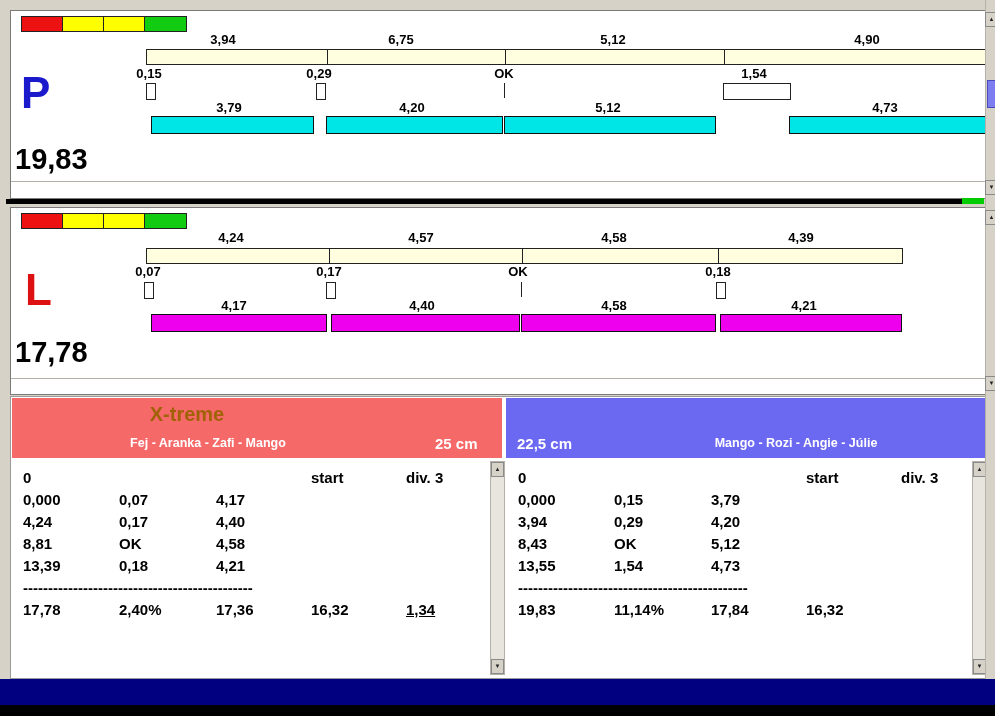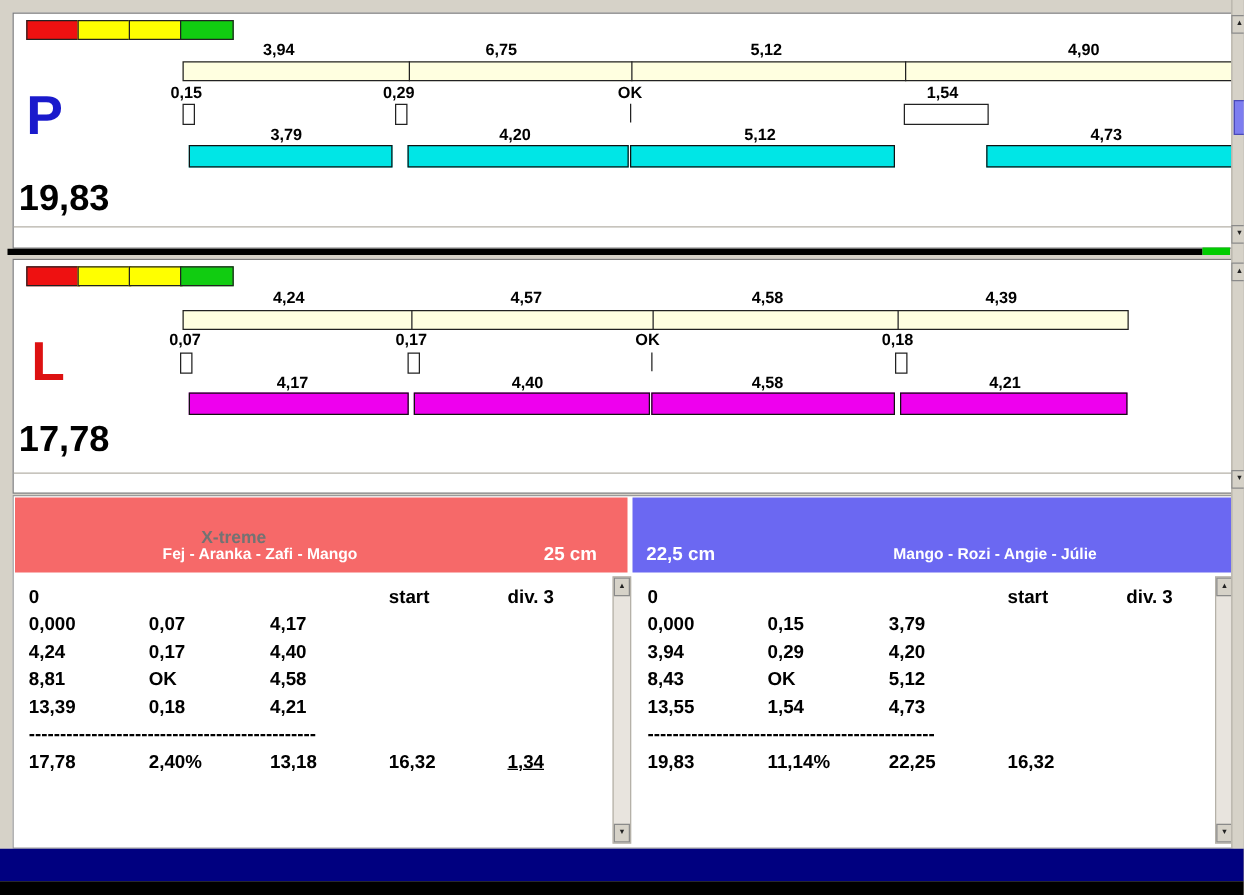--- a/index.html
+++ b/index.html
@@ -30,21 +30,21 @@
   #sep-black{position:absolute;left:6px;top:199px;width:956px;height:5px;background:#000;}
   #sep-green{position:absolute;left:962px;top:198px;width:22px;height:6px;}
   #navy-bar{position:absolute;left:0;top:679px;width:995px;height:26px;background:#000080;}
   #black-bar{position:absolute;left:0;top:705px;width:995px;height:11px;background:#000;}
   #right-strip{position:absolute;left:985px;top:0;width:10px;height:679px;background:#d6d2c8;border-left:1px solid #b5b1a8;}
   .mini-thumb{position:absolute;left:1px;width:8px;background:#7d7df0;border:1px solid #4a4ab8;}
 
   
   #teams{position:absolute;left:10px;top:396px;width:975px;height:281px;background:#fff;border:1px solid #9a9a9a;}
   .team-head{position:absolute;top:1px;height:60px;}
-  .team-name{position:absolute;top:6px;transform:translateX(-50%);font-size:14px;font-weight:bold;color:#737373;white-space:nowrap;margin-top:18px;}
+  .team-name{position:absolute;top:6px;transform:translateX(-50%);font-size:20px;font-weight:bold;color:#a16207;white-space:nowrap;}
   .team-members{position:absolute;top:39px;transform:translateX(-50%);font-size:12.5px;font-weight:bold;color:#fff;white-space:nowrap;}
   .team-height{position:absolute;top:38px;font-size:15px;font-weight:bold;color:#fff;white-space:nowrap;}
   #timestamp{position:absolute;left:394px;top:0;width:205px;height:30px;background:#fff;border:1px solid #333;z-index:3;
              font-size:16px;color:#000;text-align:center;line-height:28px;}
   .cell{position:absolute;font-size:15px;font-weight:bold;color:#000;white-space:nowrap;}
   .dashline{position:absolute;font-size:15px;font-weight:bold;color:#000;white-space:nowrap;letter-spacing:0;}
   .vscroll{position:absolute;width:13px;background:#e8e4de;border:1px solid #b5b1a8;}
   .sbtn{position:absolute;left:0;width:11px;height:13px;background:#d6d2c8;border:1px solid #8a8a8a;
         font-size:6px;line-height:12px;text-align:center;color:#222;}
 </style>
@@ -167,21 +167,21 @@
     <div class="cell" style="left:108px;top:138px;">OK</div>
     <div class="cell" style="left:205px;top:138px;">4,58</div>
     <div class="cell" style="left:12px;top:160px;">13,39</div>
     <div class="cell" style="left:108px;top:160px;">0,18</div>
     <div class="cell" style="left:205px;top:160px;">4,21</div>
 
     <div class="dashline" style="left:12px;top:182px;">----------------------------------------------</div>
 
     <div class="cell" style="left:12px;top:204px;">17,78</div>
     <div class="cell" style="left:108px;top:204px;">2,40%</div>
-    <div class="cell" style="left:205px;top:204px;">13,18</div>
+    <div class="cell" style="left:205px;top:204px;">17,36</div>
     <div class="cell" style="left:300px;top:204px;">16,32</div>
     <div class="cell" style="left:395px;top:204px;text-decoration:underline;">1,34</div>
 
     <div class="cell" style="left:507px;top:72px;">0</div>
     <div class="cell" style="left:795px;top:72px;">start</div>
     <div class="cell" style="left:890px;top:72px;">div. 3</div>
 
     <div class="cell" style="left:507px;top:94px;">0,000</div>
     <div class="cell" style="left:603px;top:94px;">0,15</div>
     <div class="cell" style="left:700px;top:94px;">3,79</div>
@@ -192,21 +192,21 @@
     <div class="cell" style="left:603px;top:138px;">OK</div>
     <div class="cell" style="left:700px;top:138px;">5,12</div>
     <div class="cell" style="left:507px;top:160px;">13,55</div>
     <div class="cell" style="left:603px;top:160px;">1,54</div>
     <div class="cell" style="left:700px;top:160px;">4,73</div>
 
     <div class="dashline" style="left:507px;top:182px;">----------------------------------------------</div>
 
     <div class="cell" style="left:507px;top:204px;">19,83</div>
     <div class="cell" style="left:603px;top:204px;">11,14%</div>
-    <div class="cell" style="left:700px;top:204px;">22,25</div>
+    <div class="cell" style="left:700px;top:204px;">17,84</div>
     <div class="cell" style="left:795px;top:204px;">16,32</div>
 
     <div class="vscroll" style="left:479px;top:64px;height:212px;">
       <div class="sbtn" style="top:0;">▲</div>
       <div class="sbtn" style="top:197px;">▼</div>
     </div>
     <div class="vscroll" style="left:961px;top:64px;height:212px;">
       <div class="sbtn" style="top:0;">▲</div>
       <div class="sbtn" style="top:197px;">▼</div>
     </div>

> Your task:
The response should consist only of the lines from the one containing "-192,21 +192,21 @@" to the end of the material above, both included.

> Task output:
@@ -192,21 +192,21 @@
     <div class="cell" style="left:603px;top:138px;">OK</div>
     <div class="cell" style="left:700px;top:138px;">5,12</div>
     <div class="cell" style="left:507px;top:160px;">13,55</div>
     <div class="cell" style="left:603px;top:160px;">1,54</div>
     <div class="cell" style="left:700px;top:160px;">4,73</div>
 
     <div class="dashline" style="left:507px;top:182px;">----------------------------------------------</div>
 
     <div class="cell" style="left:507px;top:204px;">19,83</div>
     <div class="cell" style="left:603px;top:204px;">11,14%</div>
-    <div class="cell" style="left:700px;top:204px;">22,25</div>
+    <div class="cell" style="left:700px;top:204px;">17,84</div>
     <div class="cell" style="left:795px;top:204px;">16,32</div>
 
     <div class="vscroll" style="left:479px;top:64px;height:212px;">
       <div class="sbtn" style="top:0;">▲</div>
       <div class="sbtn" style="top:197px;">▼</div>
     </div>
     <div class="vscroll" style="left:961px;top:64px;height:212px;">
       <div class="sbtn" style="top:0;">▲</div>
       <div class="sbtn" style="top:197px;">▼</div>
     </div>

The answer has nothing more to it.